───── PROVIDED RECORDS ─────

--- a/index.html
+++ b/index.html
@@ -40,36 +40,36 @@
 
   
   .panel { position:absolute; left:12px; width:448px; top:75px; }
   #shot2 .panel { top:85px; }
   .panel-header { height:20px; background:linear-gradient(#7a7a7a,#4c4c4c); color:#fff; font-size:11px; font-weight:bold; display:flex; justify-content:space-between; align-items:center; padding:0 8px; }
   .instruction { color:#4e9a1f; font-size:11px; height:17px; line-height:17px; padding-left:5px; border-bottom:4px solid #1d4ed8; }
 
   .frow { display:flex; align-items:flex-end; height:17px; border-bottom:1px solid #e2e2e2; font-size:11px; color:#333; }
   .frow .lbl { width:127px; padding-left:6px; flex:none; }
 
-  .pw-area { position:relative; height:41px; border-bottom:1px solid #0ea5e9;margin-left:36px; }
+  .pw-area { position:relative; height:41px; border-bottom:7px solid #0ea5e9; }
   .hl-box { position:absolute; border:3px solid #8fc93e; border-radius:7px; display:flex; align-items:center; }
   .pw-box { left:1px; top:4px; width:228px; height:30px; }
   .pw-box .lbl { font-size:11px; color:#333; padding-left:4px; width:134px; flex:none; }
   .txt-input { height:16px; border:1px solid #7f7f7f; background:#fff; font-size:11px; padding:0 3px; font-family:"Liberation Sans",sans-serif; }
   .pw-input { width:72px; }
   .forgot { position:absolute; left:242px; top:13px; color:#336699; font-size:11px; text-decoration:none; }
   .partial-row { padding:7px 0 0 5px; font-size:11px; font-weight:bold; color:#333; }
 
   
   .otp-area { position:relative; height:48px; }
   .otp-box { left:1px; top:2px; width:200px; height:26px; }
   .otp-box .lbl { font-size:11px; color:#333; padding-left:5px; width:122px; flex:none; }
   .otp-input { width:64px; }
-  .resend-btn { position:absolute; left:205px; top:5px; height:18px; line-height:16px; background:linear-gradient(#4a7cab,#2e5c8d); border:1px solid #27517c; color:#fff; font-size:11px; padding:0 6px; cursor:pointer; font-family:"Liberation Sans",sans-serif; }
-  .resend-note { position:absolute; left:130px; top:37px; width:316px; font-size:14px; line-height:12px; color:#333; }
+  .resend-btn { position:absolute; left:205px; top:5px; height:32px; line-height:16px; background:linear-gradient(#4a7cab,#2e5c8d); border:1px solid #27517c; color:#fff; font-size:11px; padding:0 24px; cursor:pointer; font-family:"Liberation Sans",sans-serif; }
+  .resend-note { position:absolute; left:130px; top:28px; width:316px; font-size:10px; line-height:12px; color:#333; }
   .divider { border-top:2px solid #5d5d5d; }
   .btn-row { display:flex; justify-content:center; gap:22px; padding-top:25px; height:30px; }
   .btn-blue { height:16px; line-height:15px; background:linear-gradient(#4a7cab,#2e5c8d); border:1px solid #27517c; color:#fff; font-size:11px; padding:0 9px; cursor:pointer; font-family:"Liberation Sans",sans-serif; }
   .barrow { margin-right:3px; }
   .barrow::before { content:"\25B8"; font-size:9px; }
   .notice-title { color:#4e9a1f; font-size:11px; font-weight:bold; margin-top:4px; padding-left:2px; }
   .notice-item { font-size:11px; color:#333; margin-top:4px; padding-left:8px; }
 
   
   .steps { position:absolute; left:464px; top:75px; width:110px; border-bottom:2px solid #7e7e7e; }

─────

EXERCISE OBJECTIVE: Would you copy out exactly the lines above that start at the one containing "color:#4e9a1f; font-size:11px; font-weight:bold;" and end at the one containing "font-size:11px; color:#333; margin-top:4px;", inclusive?

EXERCISE RESPONSE:
   .notice-title { color:#4e9a1f; font-size:11px; font-weight:bold; margin-top:4px; padding-left:2px; }
   .notice-item { font-size:11px; color:#333; margin-top:4px; padding-left:8px; }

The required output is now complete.